Affiliation:
1. Emory University and Children’s Healthcare of Atlanta, Atlanta, Georgia
2. Stanford University, Stanford, California
3. UCLA Mattel Children’s Hospital, Los Angeles, California
4. Weill Cornell Medicine, New York, New York
Abstract
BACKGROUND
Previous studies of reference values for cerebrospinal fluid (CSF) profiles have been limited by small sample size and few exclusion criteria.
OBJECTIVE
To determine age-specific normative CSF white blood cell count (WBC), glucose, and protein values in infants ≤90 days old.
METHODS
Performed a retrospective cross-sectional study of infants ≤90 days old who had a diagnostic lumbar puncture between 2008 and 2016. Infants with bacterial meningitis, bacteremia, UTI, positive CSF herpes simplex virus polymerase chain reaction (PCR) result, traumatic lumbar puncture, ventriculoperitoneal shunt, prematurity, recent seizure, previous antibiotic use, and history of a complex chronic condition were excluded for calculations to determine normative values.

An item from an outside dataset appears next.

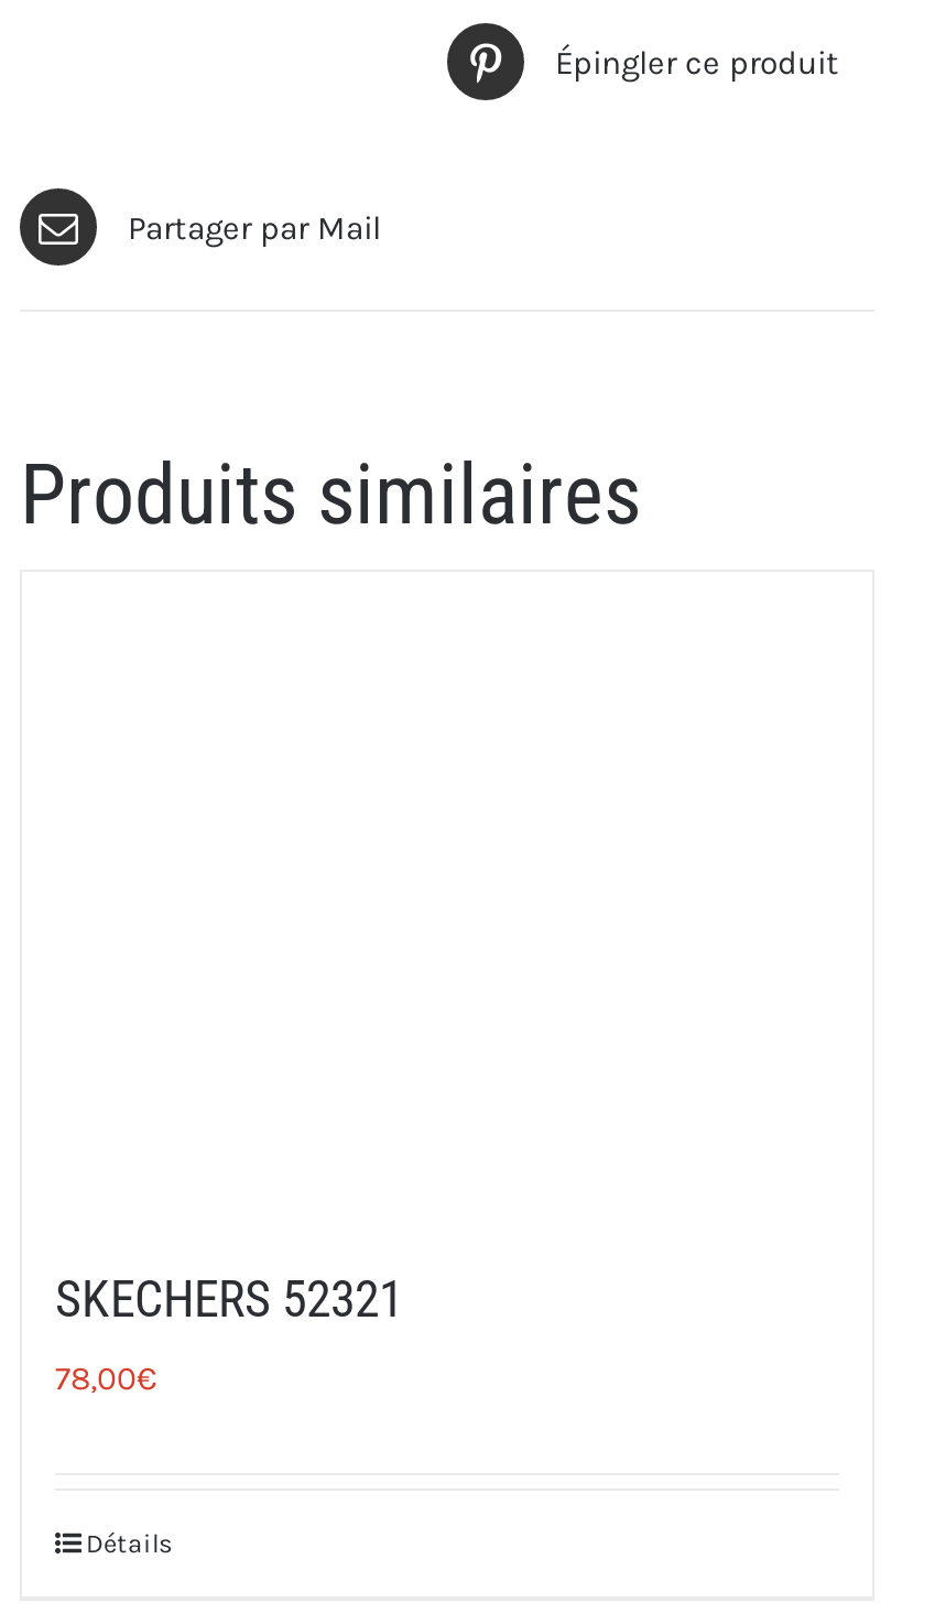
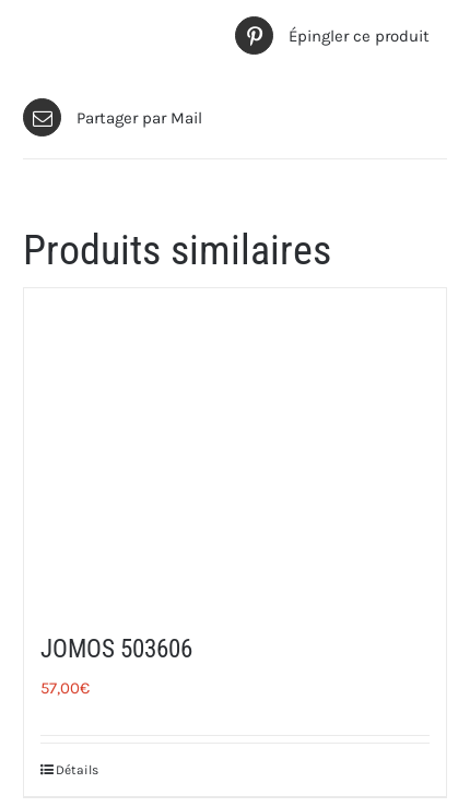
[55,1270,403,1330] SKECHERS 52321 -> [40,634,192,664] JOMOS 503606
[55,1358,156,1398] 78,00€ -> [40,678,90,698] 57,00€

Data on demographics and CSF values (WBC with differential, protein, glucose, enterovirus PCR) were collected. CSF values were compared by age and by enterovirus PCR results using Kruskal–Wallis and Wilcoxon rank tests.
RESULTS
A total of 1029 out of 2000 patients were included and divided into 3 age groups: 0 to 28 days, 29 to 60 days, 61 to 90 days. CSF WBC values were significantly greater for 0- to 28-day old infants (median: 3, 95th percentile: 14) than for 29- to 60-day and 61- to 90-day old infants (median: 2 and 2; 95th percentile: 7 and 11, respectively) (P < .001). With each month of life, the median CSF protein significantly decreased and glucose significantly increased. In the CSF WBC differential, monocytes were found to be prevalent.
CONCLUSION
We determined age-specific normative components for CSF profile values for infants 0 to 90 days.
Publisher
American Academy of Pediatrics (AAP)
Subject
Pediatrics,General Medicine,Pediatrics, Perinatology, and Child Health
Cited by
3 articles.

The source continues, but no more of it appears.